Required work: Beginning with the line that holds "gap: 32px ->" in the data below, give again every line through the one that holds "color: #0369a1 ->", exactly as written.

[Records supplied — start]

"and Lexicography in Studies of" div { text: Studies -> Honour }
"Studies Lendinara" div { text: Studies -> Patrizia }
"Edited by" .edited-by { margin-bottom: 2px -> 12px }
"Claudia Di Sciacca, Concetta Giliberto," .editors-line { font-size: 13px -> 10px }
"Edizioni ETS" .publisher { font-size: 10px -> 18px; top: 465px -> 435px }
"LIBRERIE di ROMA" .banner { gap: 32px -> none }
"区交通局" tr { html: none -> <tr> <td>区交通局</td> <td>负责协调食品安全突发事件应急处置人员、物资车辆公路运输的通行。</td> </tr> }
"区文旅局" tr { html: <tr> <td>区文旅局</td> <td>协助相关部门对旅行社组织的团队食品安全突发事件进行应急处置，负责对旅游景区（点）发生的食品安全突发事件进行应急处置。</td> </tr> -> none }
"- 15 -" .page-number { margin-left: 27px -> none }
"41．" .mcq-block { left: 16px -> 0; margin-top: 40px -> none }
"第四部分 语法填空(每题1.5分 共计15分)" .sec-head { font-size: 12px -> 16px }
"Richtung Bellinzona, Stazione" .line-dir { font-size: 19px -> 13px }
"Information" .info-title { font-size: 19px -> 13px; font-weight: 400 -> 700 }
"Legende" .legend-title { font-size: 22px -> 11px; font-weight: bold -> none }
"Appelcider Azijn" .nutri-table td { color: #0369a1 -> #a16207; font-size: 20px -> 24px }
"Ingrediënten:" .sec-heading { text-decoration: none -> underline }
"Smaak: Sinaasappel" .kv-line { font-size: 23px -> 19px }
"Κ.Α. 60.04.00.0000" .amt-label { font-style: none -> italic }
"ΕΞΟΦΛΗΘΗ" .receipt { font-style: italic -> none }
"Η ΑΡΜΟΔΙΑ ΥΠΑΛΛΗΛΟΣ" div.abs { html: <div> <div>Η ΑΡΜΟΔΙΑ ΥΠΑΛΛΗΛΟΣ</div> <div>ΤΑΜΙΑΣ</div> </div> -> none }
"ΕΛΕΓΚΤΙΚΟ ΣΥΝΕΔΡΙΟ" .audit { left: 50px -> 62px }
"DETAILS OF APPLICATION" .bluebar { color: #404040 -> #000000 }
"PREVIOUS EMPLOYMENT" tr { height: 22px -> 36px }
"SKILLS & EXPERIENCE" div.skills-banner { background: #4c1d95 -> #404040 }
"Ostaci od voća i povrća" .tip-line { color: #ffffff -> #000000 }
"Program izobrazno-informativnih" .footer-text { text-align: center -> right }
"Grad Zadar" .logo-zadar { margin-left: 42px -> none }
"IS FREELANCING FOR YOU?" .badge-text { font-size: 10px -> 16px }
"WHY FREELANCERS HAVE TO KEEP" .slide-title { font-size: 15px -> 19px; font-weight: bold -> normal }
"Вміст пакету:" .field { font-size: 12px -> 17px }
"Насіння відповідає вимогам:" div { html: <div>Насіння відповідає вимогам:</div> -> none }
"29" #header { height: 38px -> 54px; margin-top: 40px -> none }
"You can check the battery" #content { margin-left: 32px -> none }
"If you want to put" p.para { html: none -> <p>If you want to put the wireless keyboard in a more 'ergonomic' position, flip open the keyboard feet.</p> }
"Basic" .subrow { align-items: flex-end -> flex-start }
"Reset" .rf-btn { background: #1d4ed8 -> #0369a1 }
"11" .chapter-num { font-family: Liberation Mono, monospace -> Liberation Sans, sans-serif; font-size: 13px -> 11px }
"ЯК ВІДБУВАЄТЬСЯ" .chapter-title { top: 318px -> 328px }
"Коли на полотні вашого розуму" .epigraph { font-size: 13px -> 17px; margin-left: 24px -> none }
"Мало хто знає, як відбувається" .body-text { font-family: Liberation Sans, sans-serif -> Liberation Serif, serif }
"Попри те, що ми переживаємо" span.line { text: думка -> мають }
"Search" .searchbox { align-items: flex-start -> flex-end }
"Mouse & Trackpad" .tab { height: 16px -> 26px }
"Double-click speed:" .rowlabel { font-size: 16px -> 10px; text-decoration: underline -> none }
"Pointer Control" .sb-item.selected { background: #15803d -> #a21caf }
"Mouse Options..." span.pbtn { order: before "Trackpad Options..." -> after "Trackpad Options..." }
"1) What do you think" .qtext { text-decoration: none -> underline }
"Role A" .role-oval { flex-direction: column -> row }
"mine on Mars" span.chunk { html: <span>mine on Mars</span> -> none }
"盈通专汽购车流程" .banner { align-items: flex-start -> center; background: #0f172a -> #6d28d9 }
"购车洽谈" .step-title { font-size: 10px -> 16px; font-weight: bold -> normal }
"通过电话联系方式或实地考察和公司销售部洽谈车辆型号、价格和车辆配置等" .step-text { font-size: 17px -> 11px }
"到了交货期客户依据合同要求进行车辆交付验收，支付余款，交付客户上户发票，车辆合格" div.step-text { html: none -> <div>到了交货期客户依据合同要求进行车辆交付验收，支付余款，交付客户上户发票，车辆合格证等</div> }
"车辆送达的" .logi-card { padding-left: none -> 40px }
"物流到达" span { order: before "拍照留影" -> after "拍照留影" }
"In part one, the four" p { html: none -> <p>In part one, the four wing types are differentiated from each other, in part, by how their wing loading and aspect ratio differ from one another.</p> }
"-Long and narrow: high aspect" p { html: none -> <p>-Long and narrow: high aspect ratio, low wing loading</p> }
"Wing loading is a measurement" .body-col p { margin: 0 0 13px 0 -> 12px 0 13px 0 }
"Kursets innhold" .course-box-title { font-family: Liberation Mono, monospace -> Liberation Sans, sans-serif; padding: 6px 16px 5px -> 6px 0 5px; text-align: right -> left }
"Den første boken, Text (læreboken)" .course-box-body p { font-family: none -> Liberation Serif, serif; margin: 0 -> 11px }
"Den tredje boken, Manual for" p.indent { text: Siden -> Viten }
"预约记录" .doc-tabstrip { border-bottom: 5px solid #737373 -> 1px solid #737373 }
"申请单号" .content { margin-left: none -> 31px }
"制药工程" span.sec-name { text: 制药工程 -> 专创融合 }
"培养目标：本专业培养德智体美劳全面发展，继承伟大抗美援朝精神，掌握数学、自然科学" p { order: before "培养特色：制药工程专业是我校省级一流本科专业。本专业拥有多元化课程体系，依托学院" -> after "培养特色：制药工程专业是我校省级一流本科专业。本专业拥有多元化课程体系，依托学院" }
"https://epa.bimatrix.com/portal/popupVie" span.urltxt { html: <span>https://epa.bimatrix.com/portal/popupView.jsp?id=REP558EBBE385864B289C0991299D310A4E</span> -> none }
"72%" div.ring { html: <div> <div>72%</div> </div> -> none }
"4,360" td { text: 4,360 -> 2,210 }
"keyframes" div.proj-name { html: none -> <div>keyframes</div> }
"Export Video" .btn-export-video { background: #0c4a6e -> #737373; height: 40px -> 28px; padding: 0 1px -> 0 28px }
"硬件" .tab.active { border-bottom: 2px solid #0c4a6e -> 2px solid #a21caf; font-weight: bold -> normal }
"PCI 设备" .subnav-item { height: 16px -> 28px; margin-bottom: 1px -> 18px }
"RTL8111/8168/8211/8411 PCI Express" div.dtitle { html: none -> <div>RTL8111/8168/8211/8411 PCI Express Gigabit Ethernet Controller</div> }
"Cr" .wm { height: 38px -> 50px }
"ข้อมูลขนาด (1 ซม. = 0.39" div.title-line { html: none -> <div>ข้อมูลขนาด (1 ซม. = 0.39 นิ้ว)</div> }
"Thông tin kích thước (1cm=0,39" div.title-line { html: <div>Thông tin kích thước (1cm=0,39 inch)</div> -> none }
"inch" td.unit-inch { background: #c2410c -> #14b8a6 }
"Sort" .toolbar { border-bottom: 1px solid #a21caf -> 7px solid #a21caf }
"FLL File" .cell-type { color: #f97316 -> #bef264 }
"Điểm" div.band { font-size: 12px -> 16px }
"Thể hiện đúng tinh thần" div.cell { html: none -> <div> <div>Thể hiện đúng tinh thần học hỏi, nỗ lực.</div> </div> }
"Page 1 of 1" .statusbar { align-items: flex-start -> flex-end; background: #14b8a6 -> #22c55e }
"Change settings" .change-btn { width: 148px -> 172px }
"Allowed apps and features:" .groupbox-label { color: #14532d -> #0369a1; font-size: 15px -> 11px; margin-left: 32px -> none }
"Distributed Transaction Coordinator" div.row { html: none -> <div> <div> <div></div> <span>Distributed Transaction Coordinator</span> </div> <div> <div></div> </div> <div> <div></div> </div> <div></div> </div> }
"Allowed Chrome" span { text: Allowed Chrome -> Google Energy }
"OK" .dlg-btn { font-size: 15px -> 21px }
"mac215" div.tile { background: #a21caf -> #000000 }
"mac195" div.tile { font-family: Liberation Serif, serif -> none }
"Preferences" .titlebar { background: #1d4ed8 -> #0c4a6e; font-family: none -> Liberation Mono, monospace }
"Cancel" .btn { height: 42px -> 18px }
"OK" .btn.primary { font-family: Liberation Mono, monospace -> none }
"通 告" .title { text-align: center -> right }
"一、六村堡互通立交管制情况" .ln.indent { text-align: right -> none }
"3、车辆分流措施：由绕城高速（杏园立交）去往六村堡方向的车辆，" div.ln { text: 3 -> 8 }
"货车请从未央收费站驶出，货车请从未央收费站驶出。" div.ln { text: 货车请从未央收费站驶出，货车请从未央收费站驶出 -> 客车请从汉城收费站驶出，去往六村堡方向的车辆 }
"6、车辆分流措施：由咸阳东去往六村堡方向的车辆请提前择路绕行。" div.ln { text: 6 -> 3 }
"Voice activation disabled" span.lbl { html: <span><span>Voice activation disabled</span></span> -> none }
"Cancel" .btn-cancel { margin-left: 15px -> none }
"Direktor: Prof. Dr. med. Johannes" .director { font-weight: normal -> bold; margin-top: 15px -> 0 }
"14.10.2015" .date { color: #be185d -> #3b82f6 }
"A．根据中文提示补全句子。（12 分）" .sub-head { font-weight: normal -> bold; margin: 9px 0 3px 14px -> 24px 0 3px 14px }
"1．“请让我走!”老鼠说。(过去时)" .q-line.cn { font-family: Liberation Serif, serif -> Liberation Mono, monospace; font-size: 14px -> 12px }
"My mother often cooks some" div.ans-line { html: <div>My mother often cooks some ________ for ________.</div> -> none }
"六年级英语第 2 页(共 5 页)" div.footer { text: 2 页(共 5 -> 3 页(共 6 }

[Records supplied — finish]

Result of this exercise:
"LIBRERIE di ROMA" .banner { gap: 32px -> none }
"区交通局" tr { html: none -> <tr> <td>区交通局</td> <td>负责协调食品安全突发事件应急处置人员、物资车辆公路运输的通行。</td> </tr> }
"区文旅局" tr { html: <tr> <td>区文旅局</td> <td>协助相关部门对旅行社组织的团队食品安全突发事件进行应急处置，负责对旅游景区（点）发生的食品安全突发事件进行应急处置。</td> </tr> -> none }
"- 15 -" .page-number { margin-left: 27px -> none }
"41．" .mcq-block { left: 16px -> 0; margin-top: 40px -> none }
"第四部分 语法填空(每题1.5分 共计15分)" .sec-head { font-size: 12px -> 16px }
"Richtung Bellinzona, Stazione" .line-dir { font-size: 19px -> 13px }
"Information" .info-title { font-size: 19px -> 13px; font-weight: 400 -> 700 }
"Legende" .legend-title { font-size: 22px -> 11px; font-weight: bold -> none }
"Appelcider Azijn" .nutri-table td { color: #0369a1 -> #a16207; font-size: 20px -> 24px }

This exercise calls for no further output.